There’s been little time for the Clears and the company staff to worry. They’ve been busy reimagining what CenterPoint can be while continuing to serve current customers. That has meant creative solutions to replace the trade show model (in the short term), as well as launching products to address COVID-19 business challenges.

A quick pivot to other products

The company builds its exhibits on site at its headquarters, making it easier to pivot toward building other things too. CenterPoint shifted some of its work to make and market protective barriers and gained airports, banks, dentists, and corporate offices as customers. CenterPoint also licensed the design of the University of Minnesota COVID19 testing booth that medical professionals could use.

“It helps us think differently as a company,” Clear says of the pandemic. “These are different problems, what are the different solutions?”

The company isn’t losing sight of its original mission, however.

“A lot of our customers are wondering, ‘With trade shows canceled, how do we still connect with our clients?’ because they still have to sell their products,” Clear says.

interior of airport car rental counter
CenterPoint Marketing’s pivot from trade shows and events created a new line of products and new customers. That includes clear barriers for airport service counters. Photo courtesy of CenterPoint Marketing.

COVID-19 restrictions about crowd gatherings and health risks forced a shift, and Clear says her company has responded by creating options for mobile marketing, smaller pop-up shows, or a virtual trade show experience. After all, CenterPoint’s customers have customers of their own to reach, too.  They have also created safety recommendations for clients for when trade shows and events do restart.

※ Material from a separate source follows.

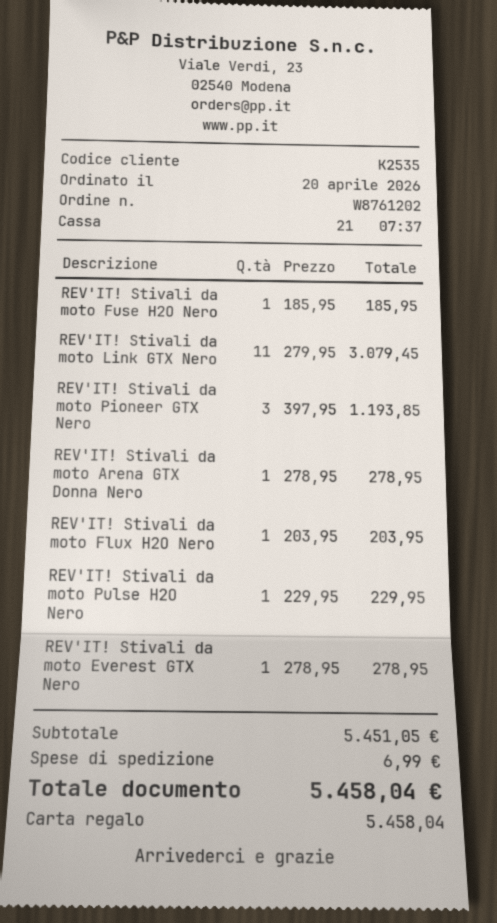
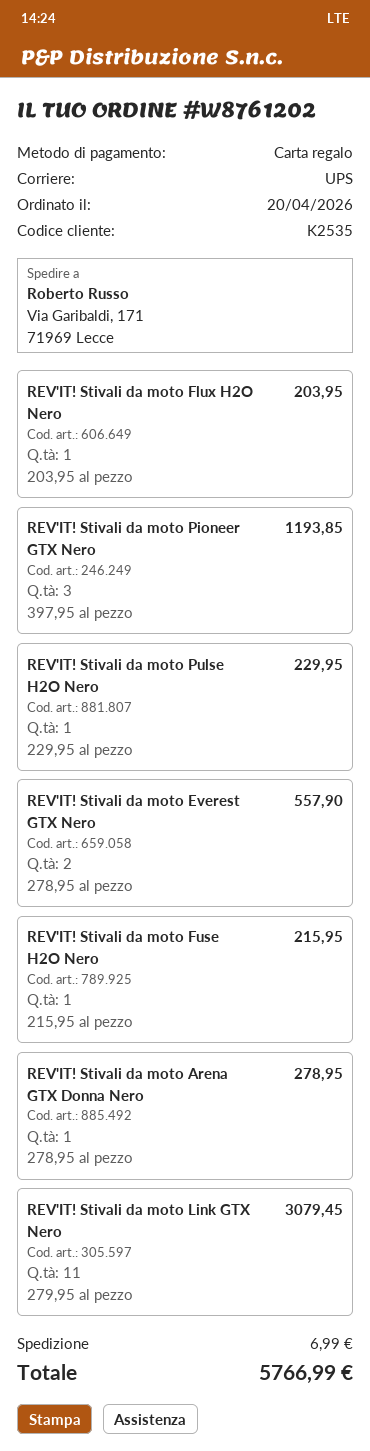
REV'IT! Stivali da moto Fuse H2O Nero: 1 x 185.95 = 185.95 -> 1 x 215.95 = 215.95
REV'IT! Stivali da moto Everest GTX Nero: 1 x 278.95 = 278.95 -> 2 x 278.95 = 557.90
total: 5458.04 -> 5766.99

“We’re coming up with other ideas,” Clear says. “We have to work differently, and that’s pretty exciting.”

Even so, it’s an evolution that wasn’t planned. As 2020 began, it was shaping up to be a good year for CenterPoint. One client, Sleep Number, won an award for Best Exhibit at the Consumer Electronics Show in Las Vegas. The trade publication Exhibitor Magazine named CenterPoint one of its Top 40 companies, Top 8 in customer service.

Trade shows feed other industries

But on March 2, with clients’ exhibits already set up and ready, the first trade show was canceled. Exhibits were en route to other shows that one by one shut down, too. Trade shows remain canceled into the fall and Clear says there’s no indication things will be back to normal any time soon. That has an impact on the overall economy well beyond trade shows, Clear says.

“This industry, people joke that it’s the biggest industry you’ve never heard of,” Clear says. “Tied to the trade shows there is hospitality, hotel, motel, travel, airlines, car rentals, people who do the setup and the takedown. There’s a huge ecosystem within our industry and it’s affecting millions of people.”

Clear is somewhat new to the industry. She and her husband, who is CenterPoint’s president and CEO, bought the company in 2018. She had worked in financial services marketing but she and Steve wanted to buy a company with a tangible product and where they both could work. A marketing and finance major at WSB, Clear also worked in brand marketing at General Mills and in consulting.

An entrepreneurial class in college planted the seed for Clear to own her own business one day, she says, and credits her WSB education for helping to prepare her for what has happened the last several months.

“It helped build my strong work ethic and resilience—which I’ve used a lot lately,” she says.